Authors Téoule P, Römling L, Schwarzbach M, Birgin E, Rückert F, Wilhelm TJ, Niedergethmann M, Post S, Rahbari NN, Reißfelder C, Ronellenfitsch U

Received 11 May 2019

Accepted for publication 9 September 2019

Published 1 October 2019 Volume 2019:15 Pages 1141—1152

DOI https://doi.org/10.2147/TCRM.S215373

Checked for plagiarism Yes

Review by Single-blind

Peer reviewers approved by Dr Nicola Ludin

Peer reviewer comments 2

Editor who approved publication: Professor Garry Walsh


Patrick Téoule,1 Laura Römling,1 Matthias Schwarzbach,2 Emrullah Birgin,1 Felix Rückert,1 Torsten J Wilhelm,3 Marco Niedergethmann,4 Stefan Post,1 Nuh N Rahbari,1 Christoph Reißfelder,1 Ulrich Ronellenfitsch5

1Department of Surgery, Universitätsmedizin Mannheim, Medical Faculty Mannheim, Heidelberg University, Mannheim 68167, Germany; 2Department of General, Visceral, Vascular, and Thoracic Surgery, Klinikum Frankfurt Höchst, Frankfurt 65929, Germany; 3Department of General and Visceral Surgery, GRN-Klinik Weinheim, Weinheim 69469, Germany; 4Department of Surgery, Alfried Krupp Hospital, Essen 45131, Germany; 5Department of Visceral, Vascular and Endocrine Surgery, University Hospital Halle, Halle, Germany

Correspondence: Ulrich Ronellenfitsch
University Hospital Halle, Department of Visceral, Vascular and Endocrine Surgery, Ernst-Grube-Street 40, Halle (Saale) 06097, Germany
Tel +49 345 557 2314
Fax +49 345 557 2551
Email ulrich.ronellenfitsch@uk-halle.de

Purpose: Pancreatic surgery demands complex multidisciplinary management, which is often cumbersome to implement.
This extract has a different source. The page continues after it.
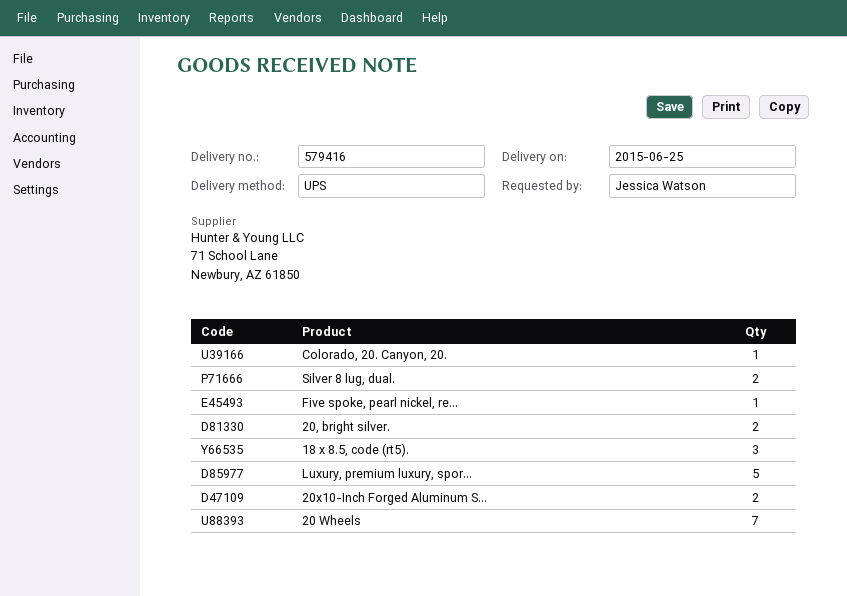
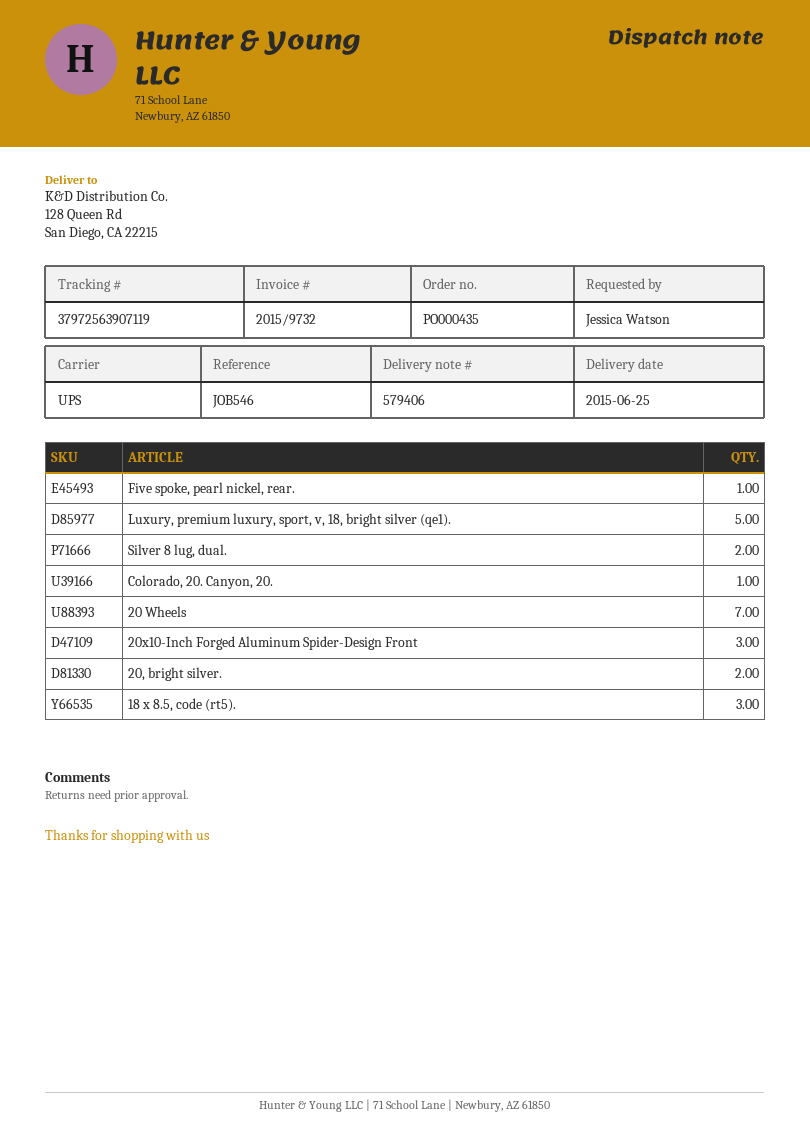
delivery note number: 579416 -> 579406
20x10-Inch Forged Aluminum S...: 2 -> 3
Clinical pathways (CPs) are a tool to facilitate this task, but evidence for their utility in pancreatic surgery is scarce. This study evaluated if CPs are a suitable tool for process standardization in order to improve process and outcome quality in patients undergoing distal and total pancreatectomy.
Patients and methods: Data of consecutive patients who underwent distal or total pancreatectomy before (n=67) or after (n=61) CP introduction were evaluated regarding catheter management, postoperative mobilization, pancreatic enzyme substitution, resumption of diet and length of stay. Outcome quality was assessed using glycaemia management, morbidity, mortality, reoperation and readmission rates.
Results: The usage of incentive spirometers for pneumonia prophylaxis increased. The median number of days with hyperglycemia decreased significantly from 2.5 to 0. For distal pancreatectomy, the incidence of postoperative diabetes dropped from 27.9% to 7.1% (p=0.012). The incidence of postoperative exocrine pancreatic insufficiency decreased from 37.2% to 11.9% (p=0.007). There was no significant difference in mortality, morbidity, reoperation and readmission rates between groups.
Conclusion: Following implementation of a pancreatic surgery CP, several indicators of process and outcome quality improved, while others such as mortality and reoperation rates remained unchanged. CPs are a promising tool to improve quality of care in pancreatic surgery.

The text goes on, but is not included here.